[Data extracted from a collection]
--------------------

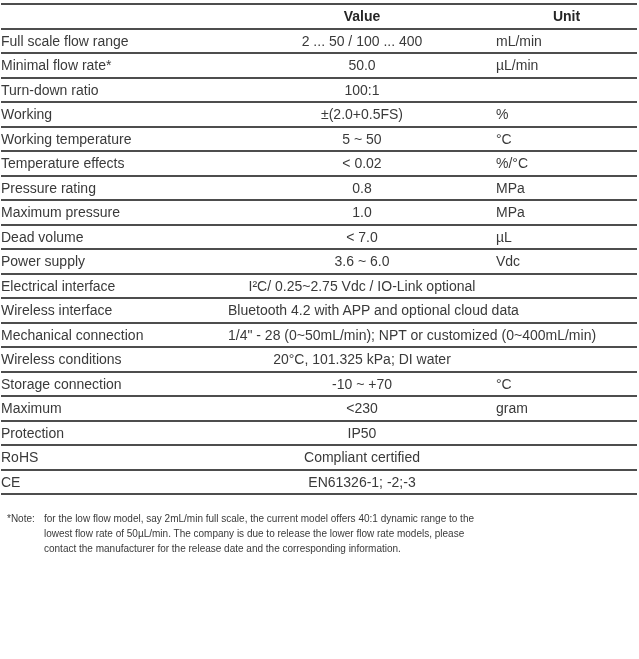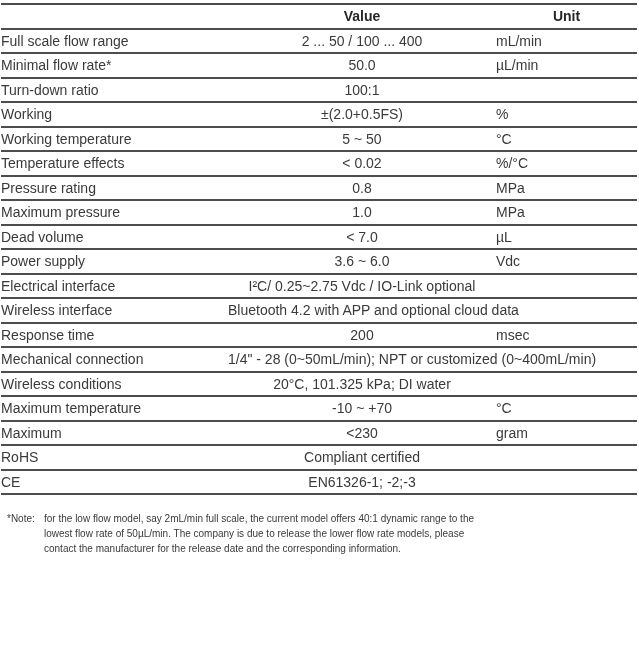--- a/index.html
+++ b/index.html
@@ -140,43 +140,43 @@
           <td class="param">Electrical interface</td>
           <td class="value">I²C/ 0.25~2.75 Vdc / IO-Link optional</td>
           <td class="unit"></td>
         </tr>
         <tr>
           <td class="param">Wireless interface</td>
           <td class="value">Bluetooth 4.2 with APP and optional cloud data</td>
           <td class="unit"></td>
         </tr>
         <tr>
-          <td class="param">Response time</td>
-          <td class="value">200</td>
-          <td class="unit">msec</td>
-        </tr>
-        <tr>
           <td class="param">Mechanical connection</td>
           <td class="value">1/4" - 28 (0~50mL/min); NPT or customized (0~400mL/min)</td>
           <td class="unit"></td>
         </tr>
         <tr>
           <td class="param">Wireless conditions</td>
           <td class="value">20°C, 101.325 kPa; DI water</td>
           <td class="unit"></td>
         </tr>
         <tr>
-          <td class="param">Maximum temperature</td>
+          <td class="param">Storage connection</td>
           <td class="value">-10 ~ +70</td>
           <td class="unit">°C</td>
         </tr>
         <tr>
           <td class="param">Maximum</td>
           <td class="value">&lt;230</td>
           <td class="unit">gram</td>
+        </tr>
+        <tr>
+          <td class="param">Protection</td>
+          <td class="value">IP50</td>
+          <td class="unit"></td>
         </tr>
         <tr>
           <td class="param">RoHS</td>
           <td class="value">Compliant certified</td>
           <td class="unit"></td>
         </tr>
         <tr>
           <td class="param">CE</td>
           <td class="value">EN61326-1; -2;-3</td>
           <td class="unit"></td>

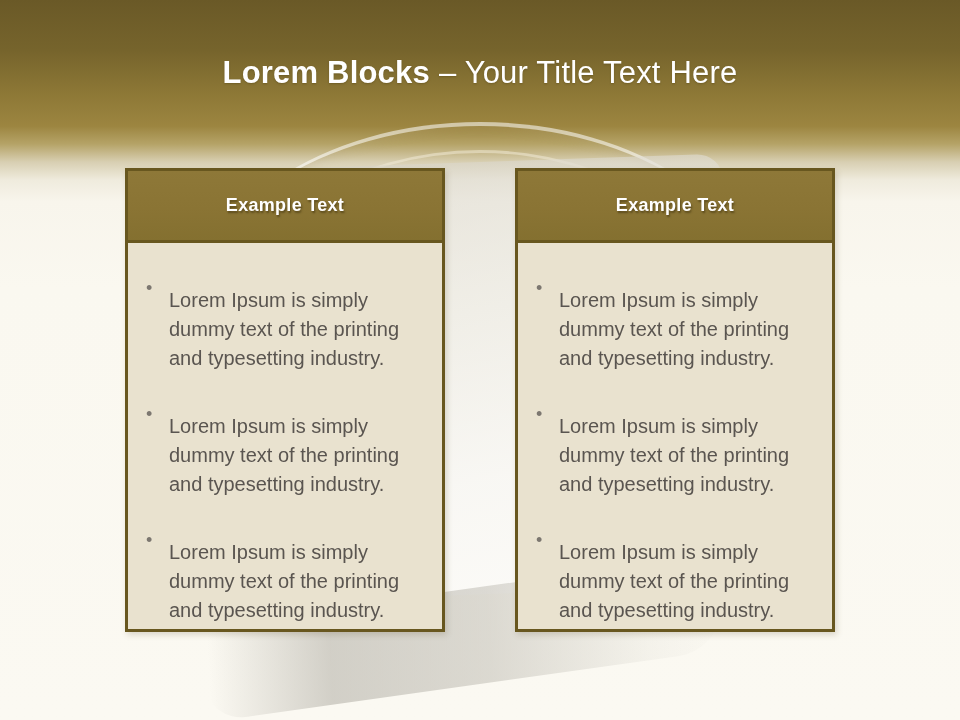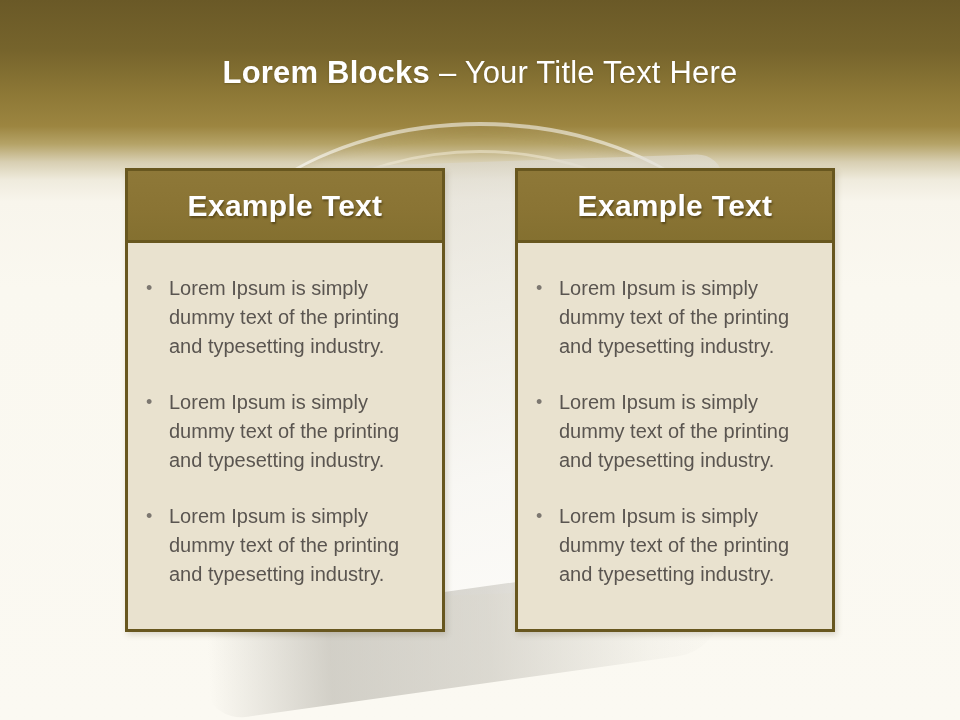--- a/index.html
+++ b/index.html
@@ -79,21 +79,21 @@
     box-shadow: 2px 3px 6px rgba(95,82,45,0.20);
   }
   .textblock.left  { left: 125px; }
   .textblock.right { left: 515px; }
 
   .tb-header {
     height: 72px;
     border-bottom: 3px solid #68571f;
     background: linear-gradient(180deg, #8e7838 0%, #8a7434 55%, #847030 100%);
     display: flex; align-items: center; justify-content: center;
-    color: #ffffff; font-size: 30px; font-weight: 700;
+    color: #ffffff; font-size: 18px; font-weight: 700;
     letter-spacing: 0.3px;
     text-shadow: 1px 2px 2px rgba(55,42,10,0.55);
   }
 
   .tb-body { padding: 31px 12px 0 18px; }
   .tb-body ul { list-style: none; margin: 0; padding: 0; }
   .tb-body li {
     display: flex;
     margin-bottom: 27px;
     color: #5a5550;
@@ -101,20 +101,21 @@
     line-height: 29px;
   }
   .bullet-marker {
     flex: 0 0 23px;
     color: #7c7770;
     font-size: 18px;
   }
   .bullet-text {
     flex: 0 1 auto;
     max-width: 250px;
+    margin-top: 12px;
   }
 </style>
 </head>
 <body>
 
 <div class="slide">
 
   <div class="bg-photo">
     <div class="arc1"></div>
     <div class="arc2"></div>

--------------------

Task description:
What is needed is every line of the records above that contains the word "display".

Your response:
     display: flex; align-items: center; justify-content: center;
     display: flex;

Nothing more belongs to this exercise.